Au téléphone, elle explique son modus operandi : ‘’J’ai voyagé en entrecoupant la route.’’ A chaque fois qu’elle atteignait les limites d’une région administrative, Awa marchait pour traverser la zone. ‘’J’ai marché de Diamniadio àDiass. Sur la route, je suis souvent tombée sur des points de contrôledes éléments de l’ordre. Mais à chaque fois, lorsqu’ils nous renvoyaient sur nos pas, nous faisions demi-tour jusqu’à ne plus les apercevoir, pour ensuite les contourner à travers la brousse’’. Au cours de son périple, elle a eu la chance de tomber sur d’autres personnes ayant les mêmes ambitions et souvent le même trajet. Fatiguée, mais déterminée, elle parviendra, au bout de six heures de route, à atteindre son objectif.  
 
Toutefois, elle souhaite de tout son cœur que cette pandémie s’arrête le plus vite possible. Car si beaucoup de travailleurs ont pu résister à l’envie de rejoindre leur famille pour la Korité, ce sera une tout autre histoire, si la situation perdure jusqu’à la Tabaski. ‘’Je sais que mon frère ne passera jamais la Tabaski à Dakar, alors que nos parents et sa femme sont ici’’, assure-t-elle.

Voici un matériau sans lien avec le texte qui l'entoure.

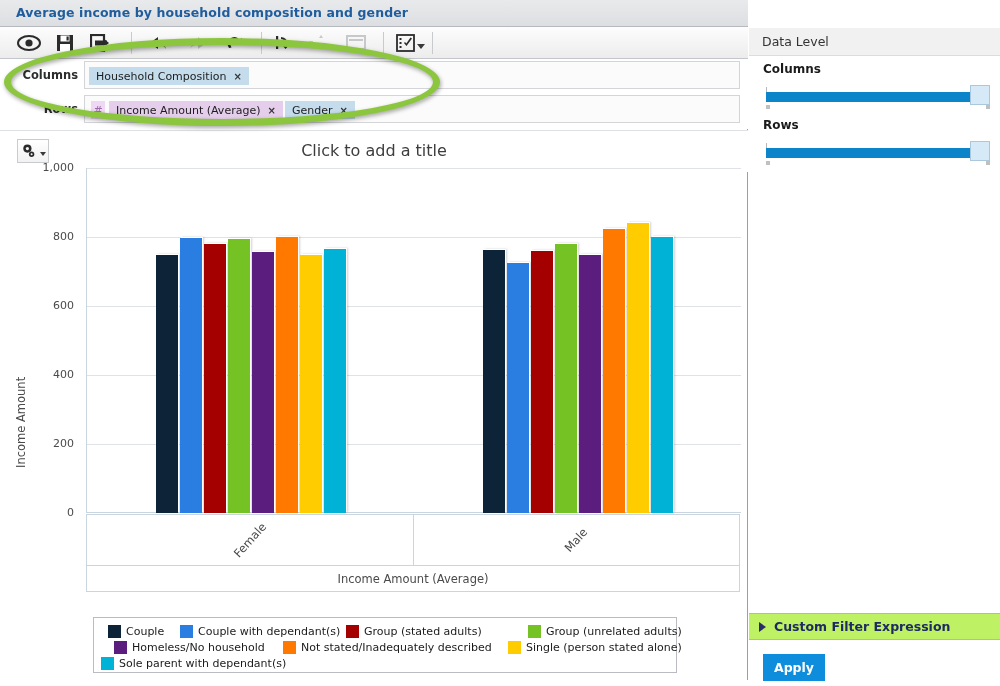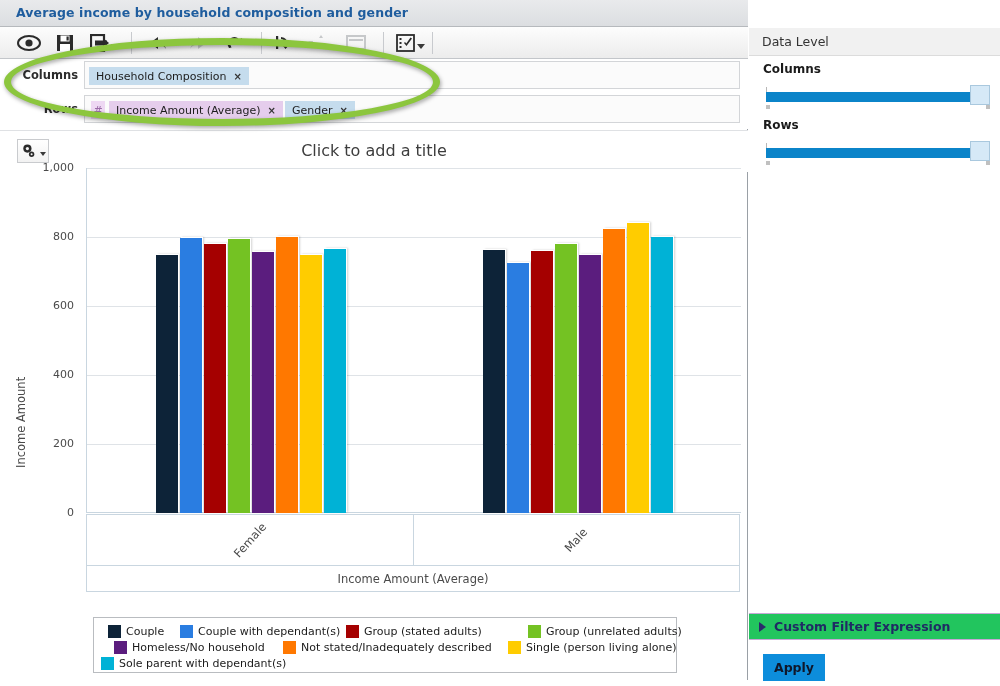--- a/index.html
+++ b/index.html
@@ -193,7 +193,7 @@
   }
   #custom-filter {
     position: absolute; left: 0; bottom: 46px; width: 251px; height: 27px;
-    background: #22c55e; border-top: 1px solid #c6a8d6; border-bottom: 1px solid #c6a8d6;
+    background: #bef264; border-top: 1px solid #c6a8d6; border-bottom: 1px solid #c6a8d6;
     display: flex; align-items: center; padding-left: 10px;
   }
   #custom-filter .tri {

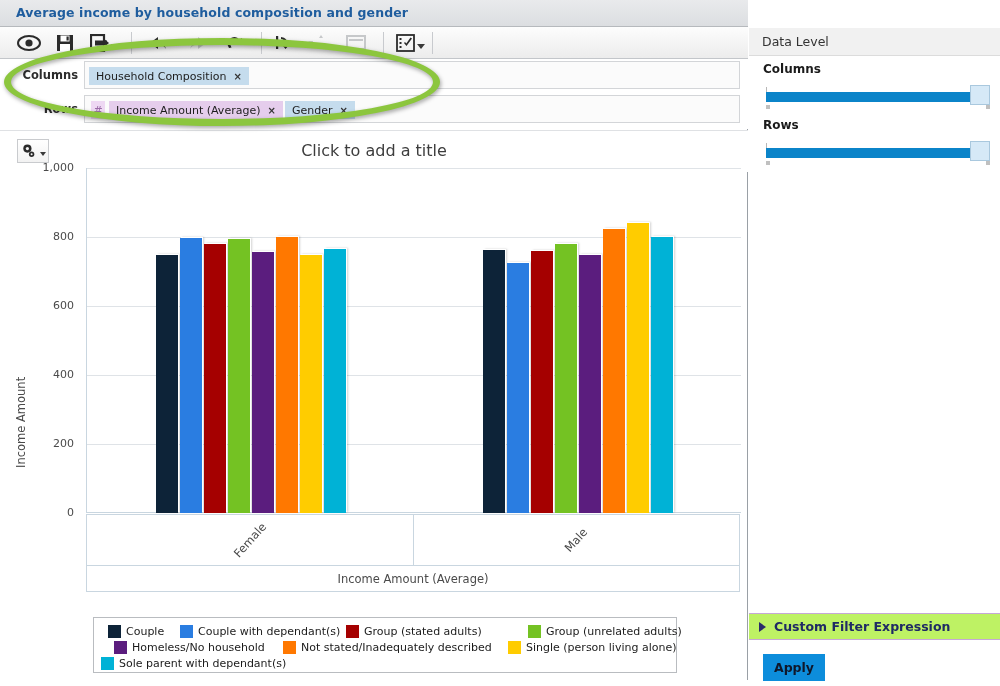--- a/index.html
+++ b/index.html
@@ -442,7 +442,7 @@
           </div>
           <div class="legend-item" style="position: absolute; left: 407px;">
             <span class="swatch" style="background: rgb(255, 204, 0);"></span>
-            <span class="lbl">Single (person living alone)</span>
+            <span class="lbl">Single (person stated alone)</span>
           </div>
         </div>
         <div class="legend-row">

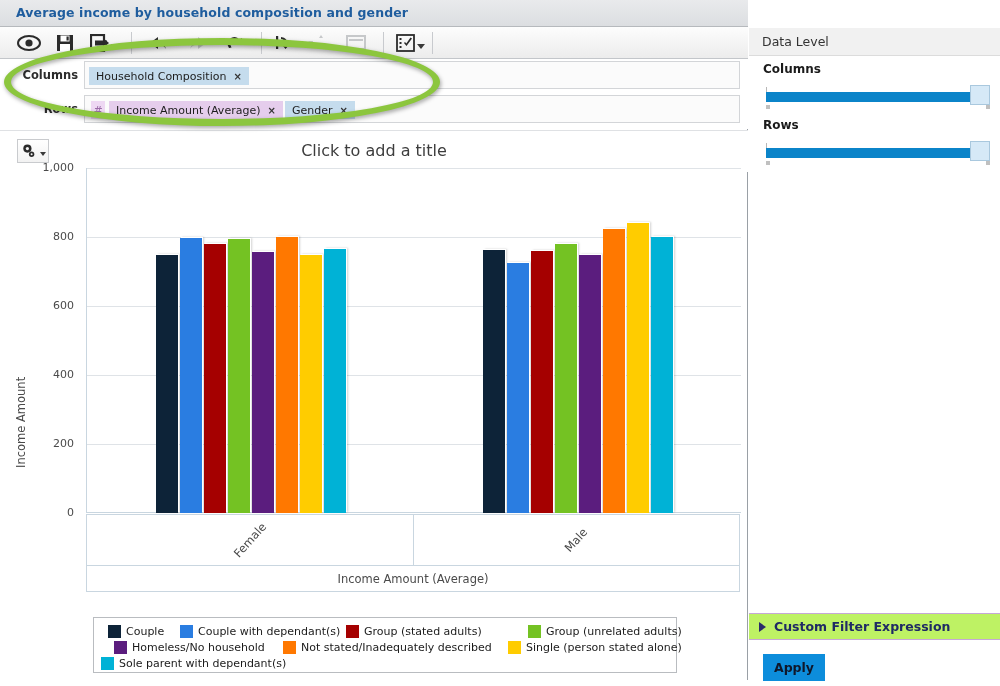--- a/index.html
+++ b/index.html
@@ -203,7 +203,7 @@
   #custom-filter .t { font-size: 12.5px; font-weight: bold; color: #1f2a64; }
   #apply-btn {
     position: absolute; left: 763px; top: 654px; width: 62px; height: 27px;
-    background: #0d8ddb; color: #0f172a; font-size: 12.5px; font-weight: bold;
+    background: #0d8ddb; color: #ffffff; font-size: 12.5px; font-weight: bold;
     display: flex; align-items: center; justify-content: center;
   }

Et c’est surement le cas pour des milliers de jeunes bloqués dans la capitale. Et, montant d’un cran, elle se projette : ‘’Je n’imagine même pas ce que ce sera, si on atteint le Magal de Touba. Avec la ferveur des talibés, rien ne les empêchera de rejoindre la ville sainte.’’
 
Une grève de la faim pour rentrer au village
 
La ténacité n’a pas payé que pour Awa. Bloquée à Dakar depuis deux mois, après avoir rendu visite à son fils, Dior Guèye n’imaginait pas non-plus passer la fête loin de son terroir, Khombole. Face aux arguments de son fils, la sexagénaire oppose une stratégie murement réfléchie : ‘’Je lui ai promis que j’allais entamer une grève de la faim et que s’il ne trouvait pas un moyen de meramener chez moi, je ne mangerai plus.’’ Connaissant sa mère, le fils s’exécute en activant ses relations. Finalement, par le biais d’un commandant en mission, ami de la famille, il parvient à déposer sa mère dans son village. Un soulagement que la principale intéressée relate avec humour. ‘’J’en avais assez de Dakar. C’était ça ou il risquait de perdre sa mère’’, plaisante-t-elle. 
 
Sur les perspectives annoncées par le président de la République, les spécialistes s’attendent à voir le virus embêter le Sénégal au moins jusqu’en septembre. Une période qui risque de couvrir de grands évènements religieux et moments de fête à venir. 
 
Toutefois, les mesures d’assouplissement entamées par le gouvernement pourraient encore desserrer l’étau, si la situation ne s’aggrave pas d’ici là.